ASSIGNMENT:
Please copy out the lines in the entries that contain "heading".

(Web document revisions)
--

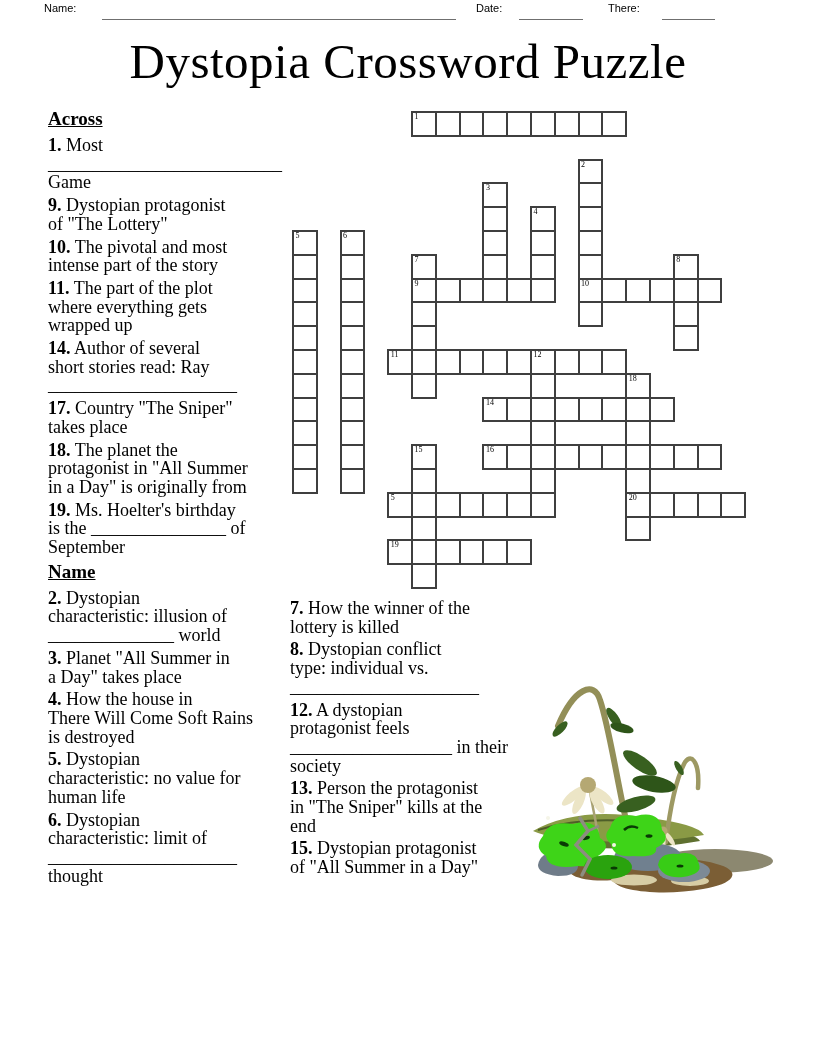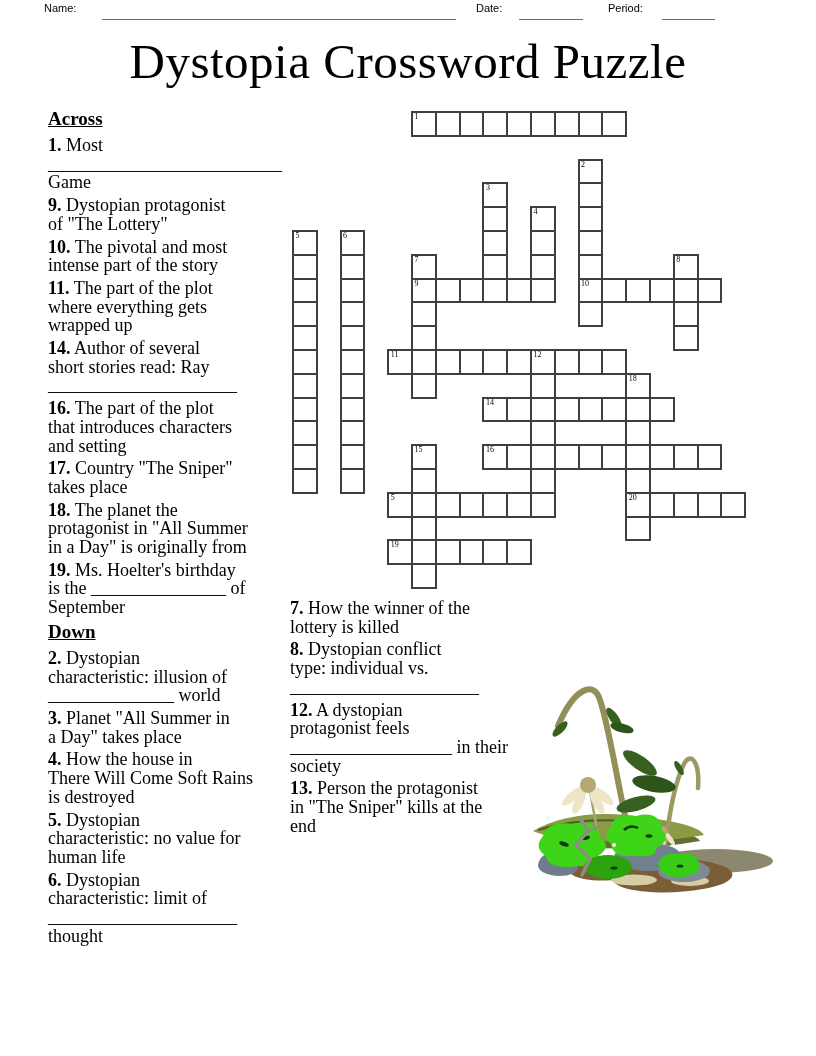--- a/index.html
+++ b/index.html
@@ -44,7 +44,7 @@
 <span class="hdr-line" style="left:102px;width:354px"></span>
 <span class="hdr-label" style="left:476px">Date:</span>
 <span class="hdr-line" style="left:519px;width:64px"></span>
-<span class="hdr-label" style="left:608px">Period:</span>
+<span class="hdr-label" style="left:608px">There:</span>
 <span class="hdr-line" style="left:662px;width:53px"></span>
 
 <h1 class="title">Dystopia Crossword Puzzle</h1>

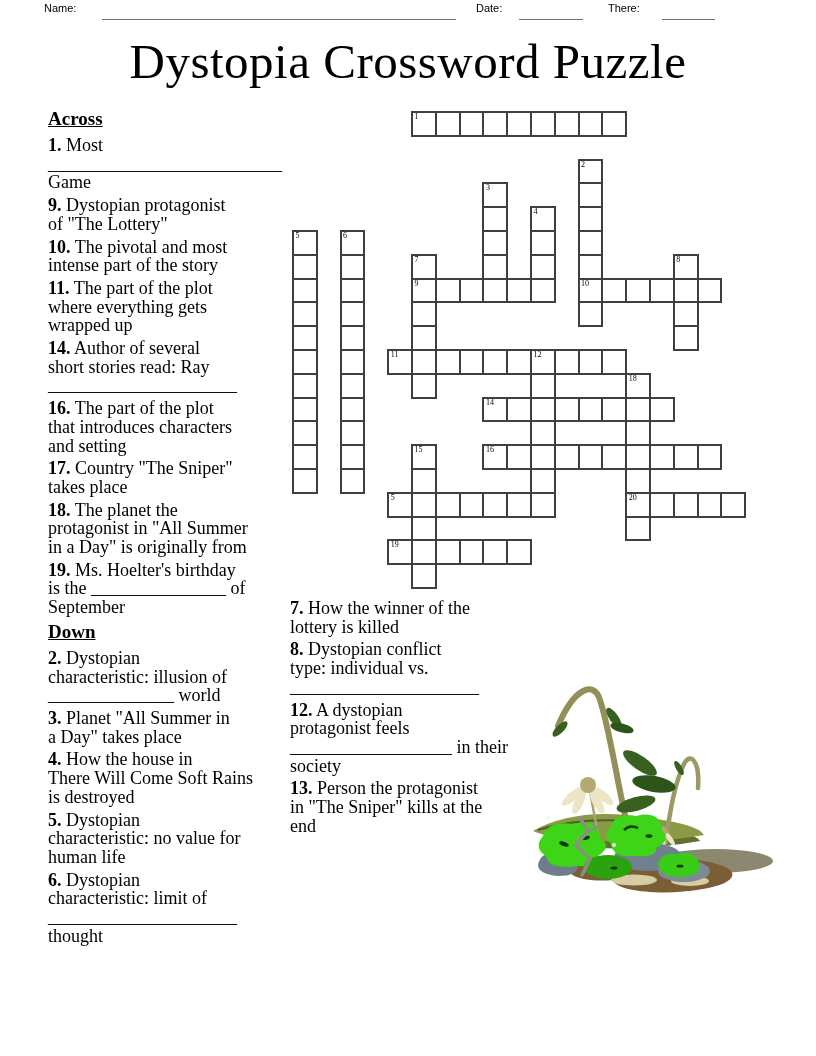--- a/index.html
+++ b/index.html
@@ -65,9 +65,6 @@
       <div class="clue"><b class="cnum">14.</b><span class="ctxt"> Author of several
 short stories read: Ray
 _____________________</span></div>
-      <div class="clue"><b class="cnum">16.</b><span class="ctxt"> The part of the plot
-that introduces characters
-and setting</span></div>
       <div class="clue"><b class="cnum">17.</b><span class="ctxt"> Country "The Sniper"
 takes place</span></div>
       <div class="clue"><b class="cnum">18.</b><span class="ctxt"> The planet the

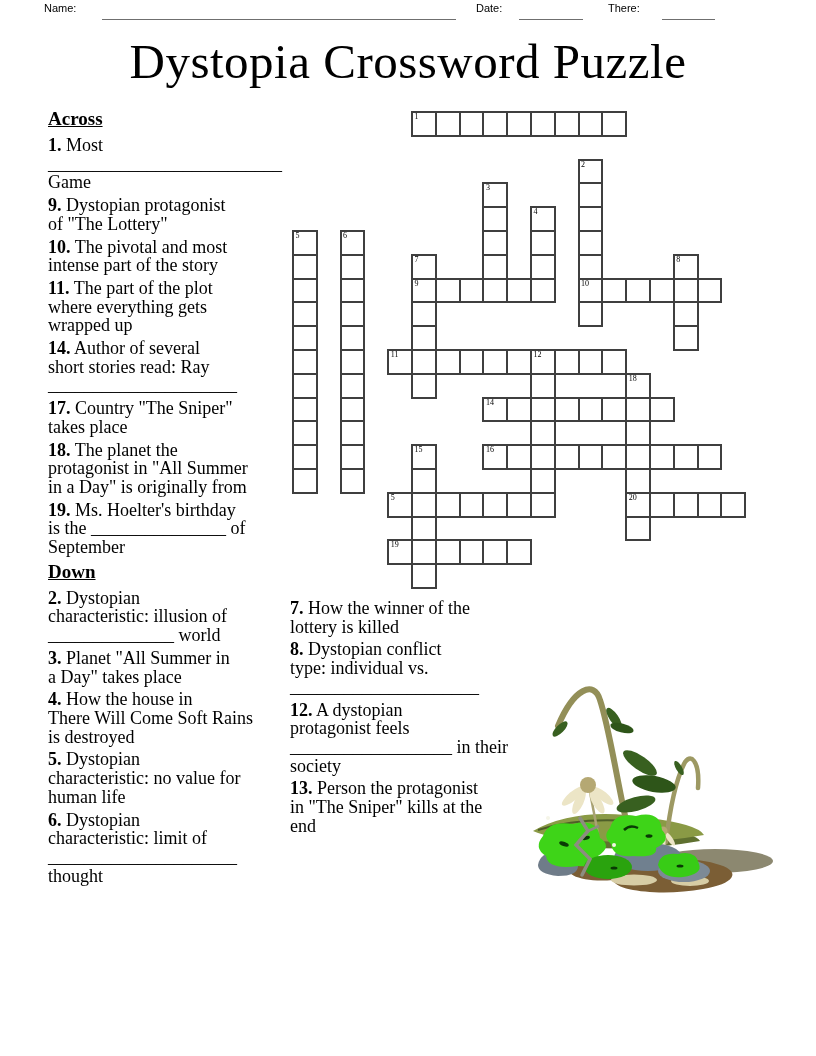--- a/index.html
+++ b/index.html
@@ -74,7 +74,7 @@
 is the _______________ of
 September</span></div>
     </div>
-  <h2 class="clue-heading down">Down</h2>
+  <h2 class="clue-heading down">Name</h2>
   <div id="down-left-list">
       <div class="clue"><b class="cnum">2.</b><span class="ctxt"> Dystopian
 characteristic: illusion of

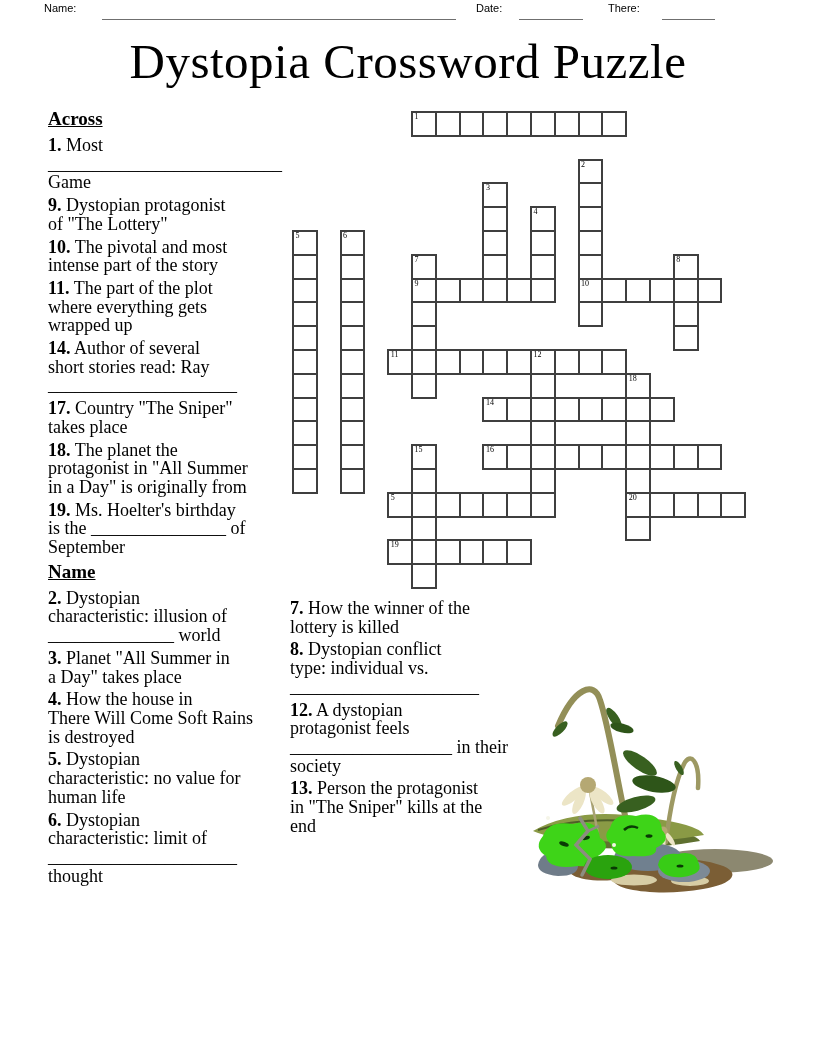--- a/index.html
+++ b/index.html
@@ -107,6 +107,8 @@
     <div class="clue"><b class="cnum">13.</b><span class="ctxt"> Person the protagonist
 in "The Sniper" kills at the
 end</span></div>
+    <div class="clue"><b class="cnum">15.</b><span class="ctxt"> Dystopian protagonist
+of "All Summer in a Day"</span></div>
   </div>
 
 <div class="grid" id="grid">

--

ANSWER SECTION:
-  <h2 class="clue-heading down">Down</h2>
+  <h2 class="clue-heading down">Name</h2>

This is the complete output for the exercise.